**TASK BRIEF**
When you reach the line containing "head (in KM)" in the records below, start copying exactly, and stop once you have copied the line containing "unvaccinated children in".

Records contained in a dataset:

┄┄┄┄┄┄┄┄┄┄┄┄┄┄┄┄┄┄┄┄

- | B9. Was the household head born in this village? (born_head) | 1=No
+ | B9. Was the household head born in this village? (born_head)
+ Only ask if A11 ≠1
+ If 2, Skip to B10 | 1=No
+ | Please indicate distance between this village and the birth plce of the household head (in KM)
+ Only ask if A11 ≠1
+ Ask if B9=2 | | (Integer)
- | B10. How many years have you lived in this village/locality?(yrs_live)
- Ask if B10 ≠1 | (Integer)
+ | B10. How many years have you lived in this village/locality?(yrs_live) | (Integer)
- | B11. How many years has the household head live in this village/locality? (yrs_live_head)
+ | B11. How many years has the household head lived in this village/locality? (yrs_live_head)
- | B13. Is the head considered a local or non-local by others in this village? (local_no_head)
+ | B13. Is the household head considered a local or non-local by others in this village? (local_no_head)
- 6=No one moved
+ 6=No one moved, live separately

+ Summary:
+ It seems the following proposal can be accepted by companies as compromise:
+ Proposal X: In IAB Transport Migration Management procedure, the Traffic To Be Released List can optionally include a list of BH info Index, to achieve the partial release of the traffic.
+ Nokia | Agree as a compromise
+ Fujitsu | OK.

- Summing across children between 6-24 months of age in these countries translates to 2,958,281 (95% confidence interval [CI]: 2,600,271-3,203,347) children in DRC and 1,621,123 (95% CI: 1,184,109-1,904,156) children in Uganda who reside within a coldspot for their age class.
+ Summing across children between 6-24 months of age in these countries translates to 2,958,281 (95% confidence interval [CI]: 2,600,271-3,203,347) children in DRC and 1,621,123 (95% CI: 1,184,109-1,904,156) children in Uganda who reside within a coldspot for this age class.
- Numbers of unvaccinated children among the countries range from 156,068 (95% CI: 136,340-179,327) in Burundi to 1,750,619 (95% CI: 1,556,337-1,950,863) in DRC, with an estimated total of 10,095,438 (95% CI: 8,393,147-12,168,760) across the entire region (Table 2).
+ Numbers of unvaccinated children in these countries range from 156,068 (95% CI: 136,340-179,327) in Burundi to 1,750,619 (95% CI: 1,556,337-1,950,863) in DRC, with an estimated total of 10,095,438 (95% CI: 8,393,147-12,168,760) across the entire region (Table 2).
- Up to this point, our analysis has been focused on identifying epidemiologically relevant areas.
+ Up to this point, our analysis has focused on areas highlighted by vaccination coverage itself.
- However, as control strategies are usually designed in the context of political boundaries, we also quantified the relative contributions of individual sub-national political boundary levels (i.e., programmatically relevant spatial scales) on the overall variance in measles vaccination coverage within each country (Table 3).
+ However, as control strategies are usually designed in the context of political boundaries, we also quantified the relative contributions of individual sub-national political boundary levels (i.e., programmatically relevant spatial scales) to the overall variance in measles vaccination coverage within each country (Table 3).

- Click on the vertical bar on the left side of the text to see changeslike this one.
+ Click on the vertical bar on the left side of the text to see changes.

┄┄┄┄┄┄┄┄┄┄┄┄┄┄┄┄┄┄┄┄

**ANSWER TO THE PROBLEM**
+ | Please indicate distance between this village and the birth plce of the household head (in KM)
+ Only ask if A11 ≠1
+ Ask if B9=2 | | (Integer)
- | B10. How many years have you lived in this village/locality?(yrs_live)
- Ask if B10 ≠1 | (Integer)
+ | B10. How many years have you lived in this village/locality?(yrs_live) | (Integer)
- | B11. How many years has the household head live in this village/locality? (yrs_live_head)
+ | B11. How many years has the household head lived in this village/locality? (yrs_live_head)
- | B13. Is the head considered a local or non-local by others in this village? (local_no_head)
+ | B13. Is the household head considered a local or non-local by others in this village? (local_no_head)
- 6=No one moved
+ 6=No one moved, live separately

+ Summary:
+ It seems the following proposal can be accepted by companies as compromise:
+ Proposal X: In IAB Transport Migration Management procedure, the Traffic To Be Released List can optionally include a list of BH info Index, to achieve the partial release of the traffic.
+ Nokia | Agree as a compromise
+ Fujitsu | OK.

- Summing across children between 6-24 months of age in these countries translates to 2,958,281 (95% confidence interval [CI]: 2,600,271-3,203,347) children in DRC and 1,621,123 (95% CI: 1,184,109-1,904,156) children in Uganda who reside within a coldspot for their age class.
+ Summing across children between 6-24 months of age in these countries translates to 2,958,281 (95% confidence interval [CI]: 2,600,271-3,203,347) children in DRC and 1,621,123 (95% CI: 1,184,109-1,904,156) children in Uganda who reside within a coldspot for this age class.
- Numbers of unvaccinated children among the countries range from 156,068 (95% CI: 136,340-179,327) in Burundi to 1,750,619 (95% CI: 1,556,337-1,950,863) in DRC, with an estimated total of 10,095,438 (95% CI: 8,393,147-12,168,760) across the entire region (Table 2).
+ Numbers of unvaccinated children in these countries range from 156,068 (95% CI: 136,340-179,327) in Burundi to 1,750,619 (95% CI: 1,556,337-1,950,863) in DRC, with an estimated total of 10,095,438 (95% CI: 8,393,147-12,168,760) across the entire region (Table 2).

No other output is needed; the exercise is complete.